* _Before-and-after page screenshots_
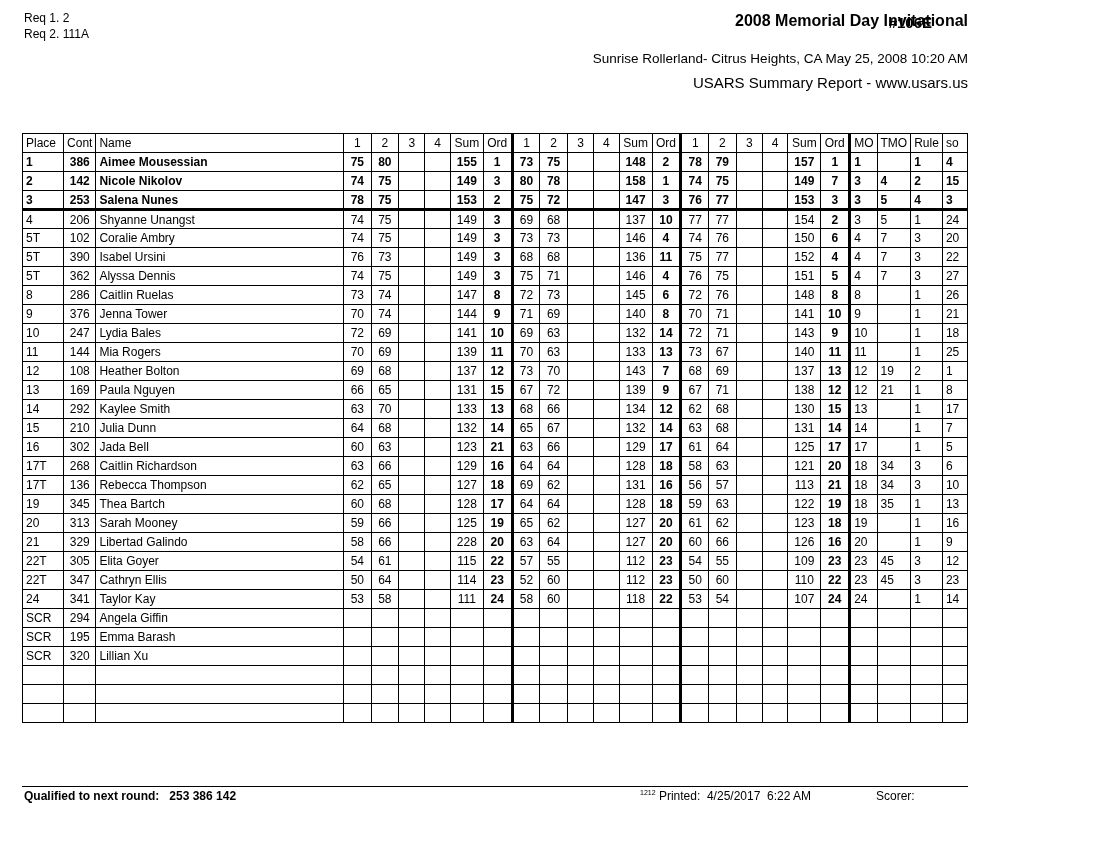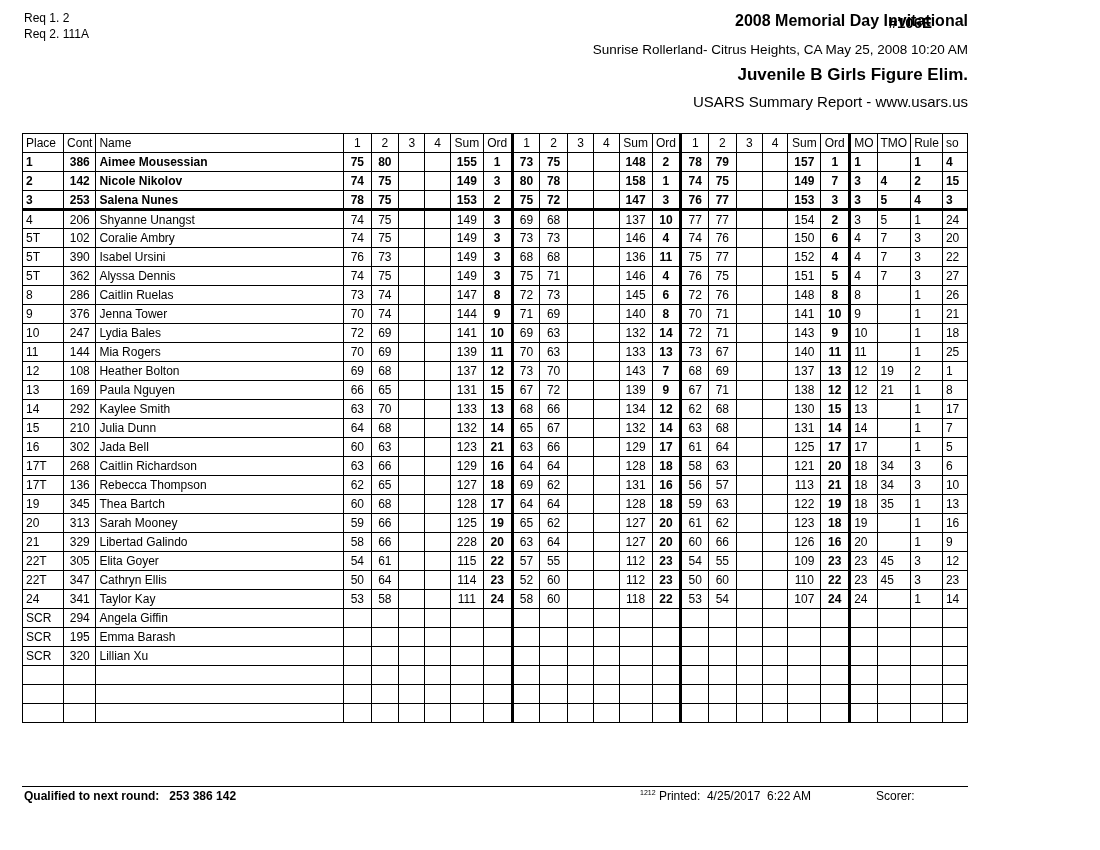--- a/index.html
+++ b/index.html
@@ -11,7 +11,7 @@
   .repnum{position:absolute;right:36px;top:14px;font-size:15px;font-weight:bold;}
   .center-head{text-align:right;padding-top:12px;}
   .title{font-size:16px;font-weight:bold;}
-  .subtitle{font-size:13.5px;margin-top:12px;}
+  .subtitle{font-size:13.5px;margin-top:21px;}
   .event{font-size:17px;font-weight:bold;margin-top:8px;}
   .report{font-size:15px;margin-top:8px;margin-left:44px;}
 

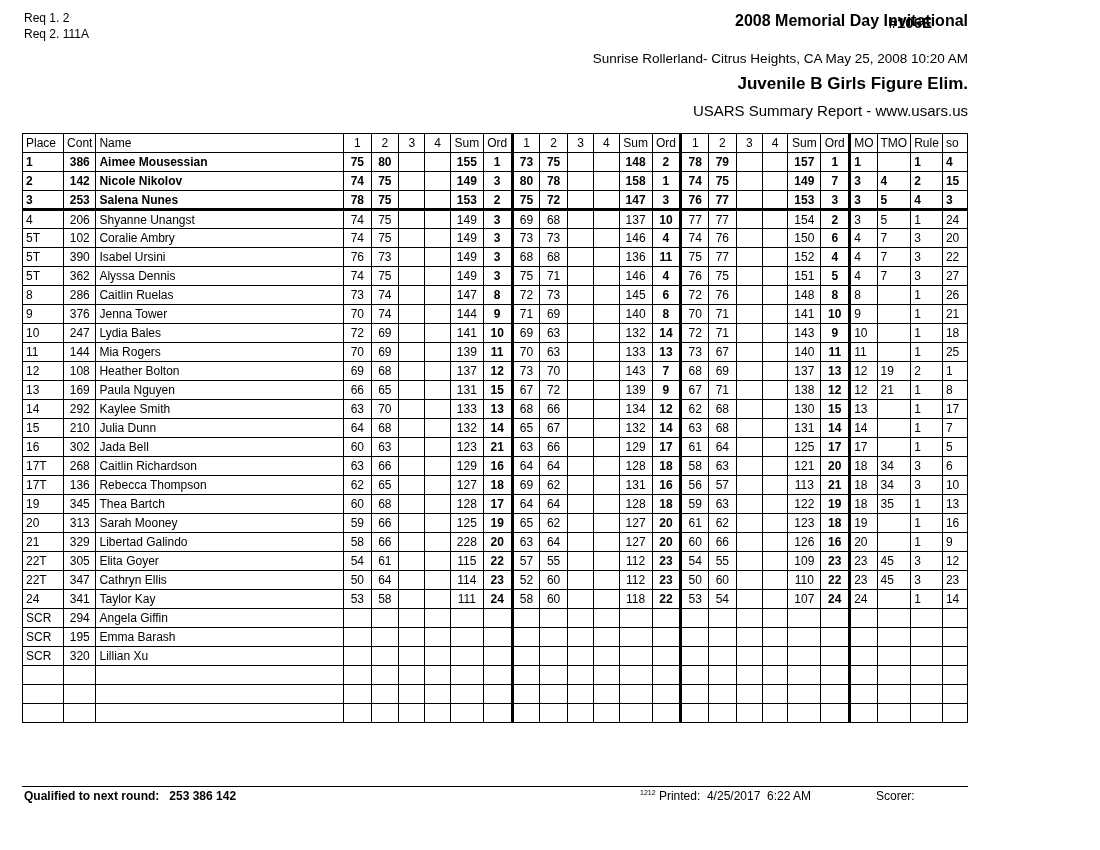--- a/index.html
+++ b/index.html
@@ -51,7 +51,6 @@
   <div class="center-head">
     <div class="title">2008 Memorial Day Invitational</div>
     <div class="subtitle">Sunrise Rollerland- Citrus Heights, CA  May 25, 2008  10:20 AM</div>
-    <div class="event">Juvenile B Girls Figure Elim.</div>
     <div class="report">USARS Summary Report - www.usars.us</div>
   </div>
 

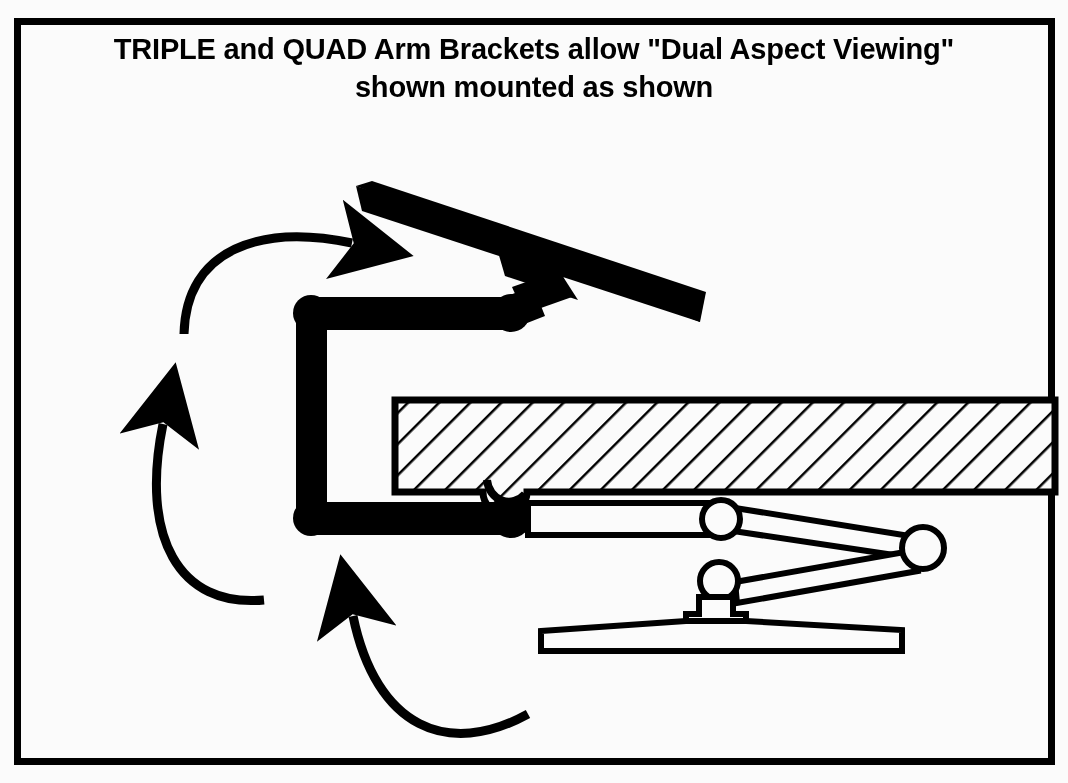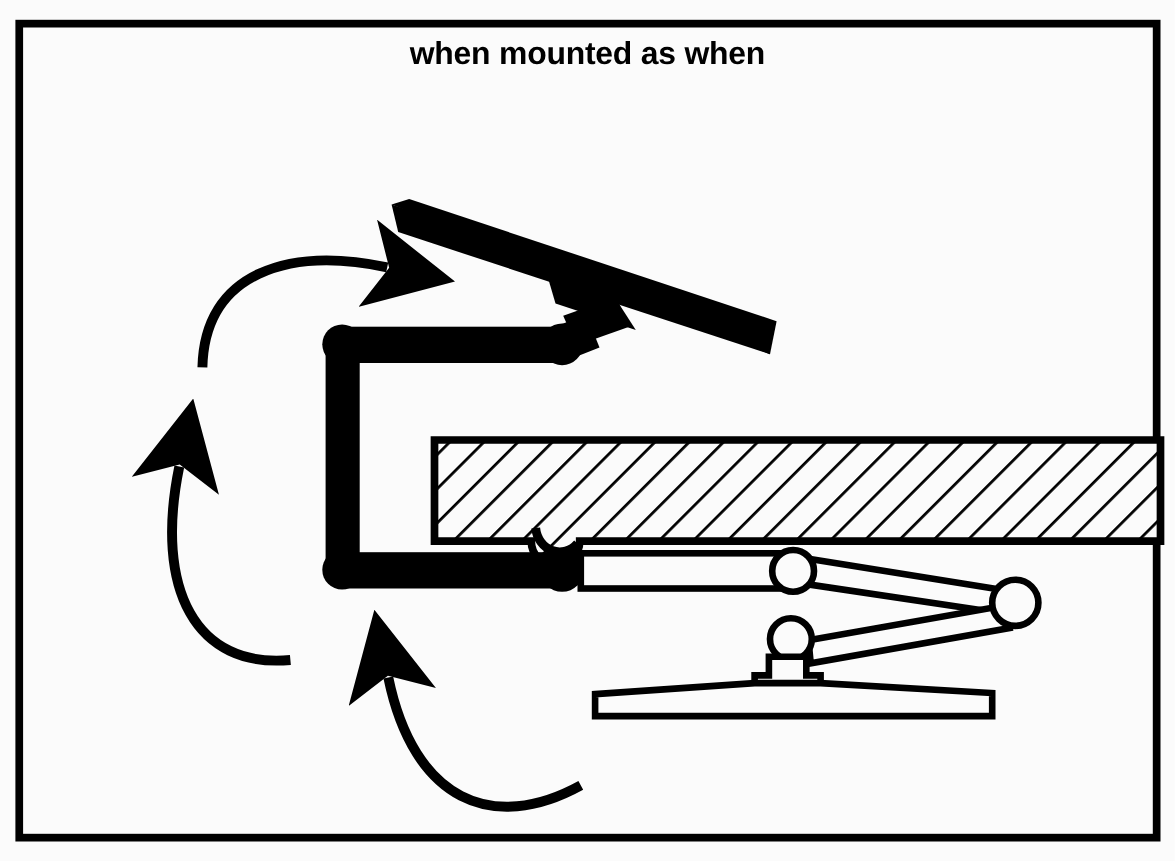--- a/index.html
+++ b/index.html
@@ -21,6 +21,7 @@
   <div id="frame"></div>
 
   <div id="title">
+    <span>TRIPLE and QUAD Arm Brackets allow "Dual Aspect Viewing"</span>
     <span class="l2">when mounted as when</span>
   </div>
 

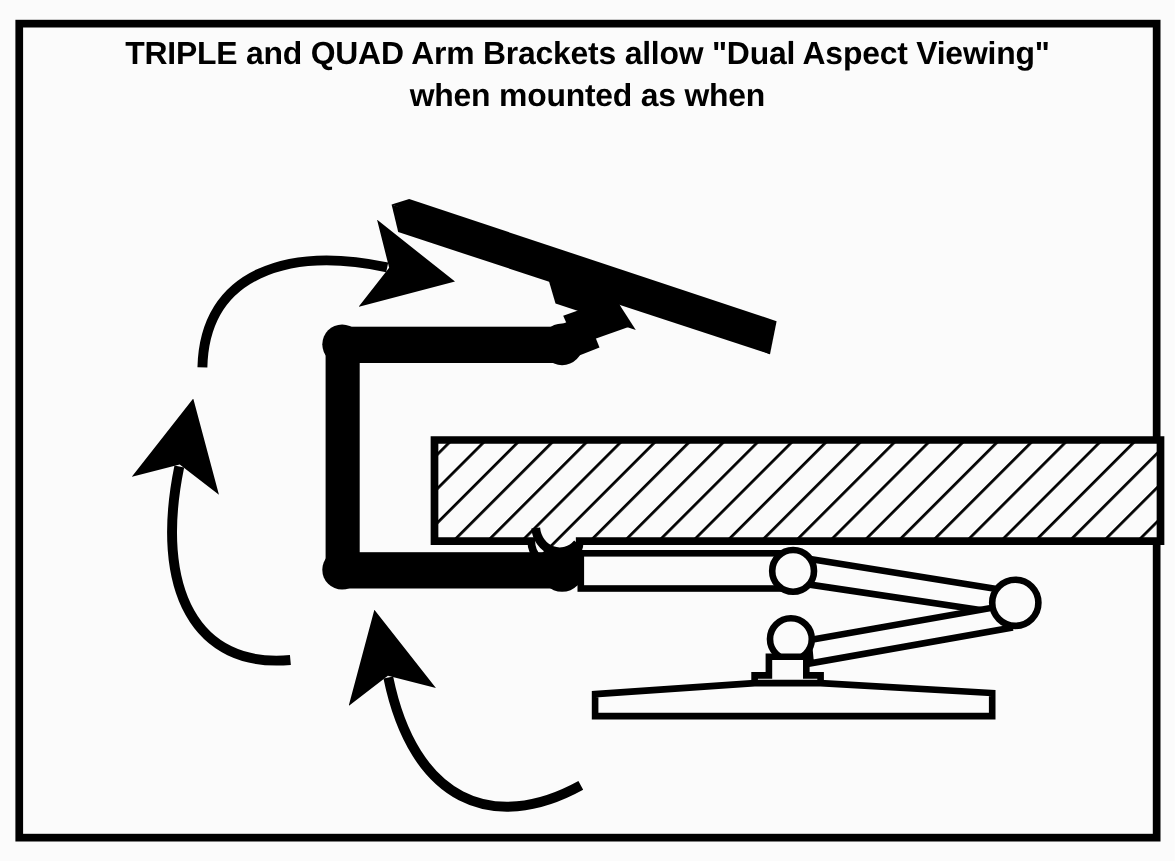--- a/index.html
+++ b/index.html
@@ -22,7 +22,7 @@
 
   <div id="title">
     <span>TRIPLE and QUAD Arm Brackets allow "Dual Aspect Viewing"</span>
-    <span class="l2">when mounted as when</span>
+    <span class="l2">shown mounted as shown</span>
   </div>
 
   <svg id="art" viewBox="0 0 1068 783">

* _Directions for this task_
Print exactly the lines of the records from the one containing "mounted as shown</span>" through the end, and nothing besides them.

* _Result for this task_
+    <span class="l2">shown mounted as shown</span>
   </div>
 
   <svg id="art" viewBox="0 0 1068 783">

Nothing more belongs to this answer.